Huallanca to Santa (by bus)

this has been one of the craziest days. I boarded the bus in Huallanca; they threw the bike, the trailer and my two panniers up on the roof – I was concerned that with those bad roads these items might not survive the trip unharmed. And what a crazy trip that was: Down 1400m vertical through a sheer endless canyon, with gravel road barely wide enough to let the bus pass; Ioften looked out and down the window, but couldn’t see the road, just the raging river way down below. The driver was going way too fast in my opinion, occasionally blowing his super-loud horn as to indicate that whoever would be around the turn better get out of the way because we could never have stopped in time… After a while I figured that they go here every day and so they probably know what they were doing.
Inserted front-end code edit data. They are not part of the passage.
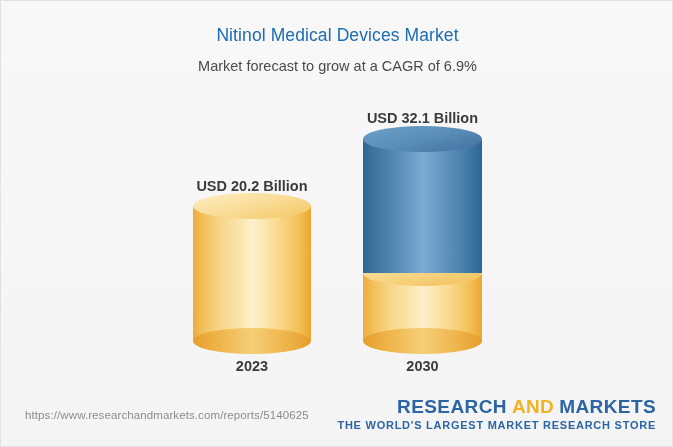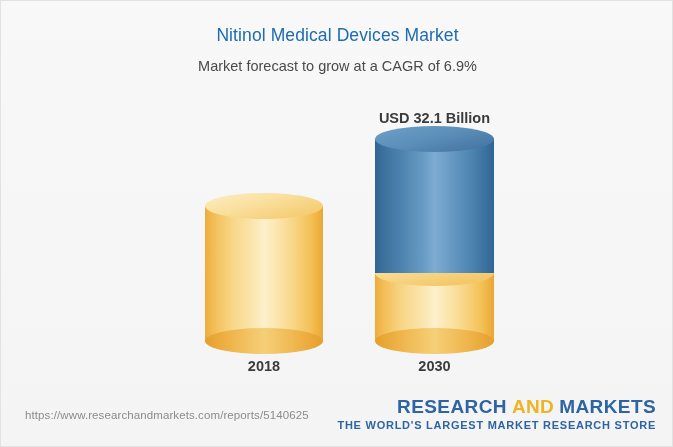"USD 32.1 Billion" .bar-group { margin-left: 12px -> none }
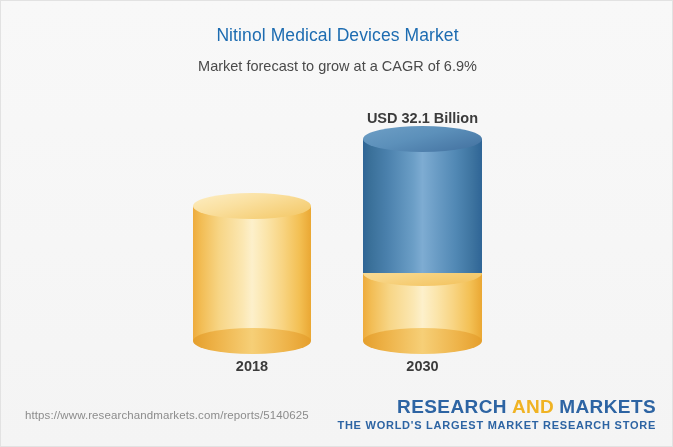"USD 20.2 Billion" div.value-label { html: none -> <div>USD 20.2 Billion</div> }
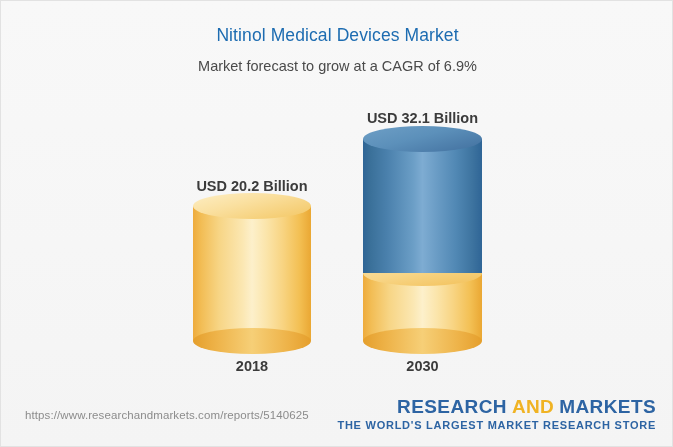"2018" div.axis-label { text: 2018 -> 2023 }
But still, according to my understanding of the laws of physics this was a really dangerous trip.

Then we get to the intersection to Chao, where Iasked them to drop me off as I didn’t want to go South to Chimbote – a not so nice large city and the wrong way (as I need to go North to Trujillo). So there is the damage: My trailer rear reflector broke off and one of the two hitch pins ripped away. I figure I can ride without the red rear reflector, but not without the pin. However, I remembered that I have a spare, so I dug that out and I was good. The bike itself seems to have survived intact.

Then I wanted to turn on my SPOT. Errr – where is the SPOT? Ah shucks – I forgot the SPOT on the roof in the Hostel in Huallanca. After 20.000 km on the bike I finally managed to forget the SPOT! Darn. So I thought about what to do. Taking the 4hr bus ride back tomorrow and then again that would be extreme. Instead I went to a phone shop and asked the friendly lady there for assistance. We looked up the phone number of the Hostel from the phone book – had to ask some locals though as they only listed last names, not hostels, and of course I didn’t know the last name… Then I talked to the owner and described where I had left the SPOT. He went to look for it and found it. I called again 5 mins later and now that he had the device we agreed that he would give it to the bus driver of the bus tomorrow; I can then pick it up in Chimbote tomorrow afternoon. So I will have lost one day, but hopefully get my SPOT back!

What a day! Not quite sure where to stay tonight, probably right here in Santa – some 20km North of Chimbote. Tomorrow I will then have all day to get to Chimbote and find the Yungay Express bus terminal and wait for my SPOT to show up…

Oh boy, well, if all I did was to lose one day, then I can live with that.

Sunday, June 13

Santa to Chimbote and back

31km / 19922km; 2h / 1120h; 100m

I ride South to the port town of Chimbote where I hope to find my SPOT at the bus terminal. It’s not a pleasant place, with the fog making it a bit gloomy, and the fish meal industry waste polluting air and water adds to the doom and gloom here. Unfortunately the driver of the Yungay Express shows up without my SPOT, so I return with a mix of disbelief and frustration, both about my own mistake of having forgotten the device in the first place as well as about the lack of common sense of the driver to take it with him.
Over dinner I contemplate my options. In order to not lose more time just sitting around and waiting for the SPOT to arrive I decide to continue cycling to Trujillo tomorrow. From there, I could still take a bus back to Chimbote the next day and try one more time to retrieve my SPOT at the bus terminal.

Monday, June 14

Santa to Trujillo

125km / 20047km; 7h / 1127h; 700m

Long ride starting early. Stretches through harsh coastal desert, with the occasional car wreck rusting alongside the road. At one point 400m high sand dunes to cross, which slowed me down quite a bit in the heat. Second half a bit more inviting due to plantations and more irrigated land. Nice long lunch break. Then a momentous occasion as the 20.000km mark rolls by! Hard evening ride to make it to town before sunset. Then challenge of finding Lucho’s famous bike place in a city of one million people. Once there, I am happy to sign the guest book and chat a little bit. However, there is no water or shower at the place, so I decide to move to a nearby hotel, and Lucho graciously guides me around a few corners to find it.

Tuesday, June 15

Visit to Huanchaco (by bus) and then drive back to Chimbote (by bus) to finally retrieve my SPOT.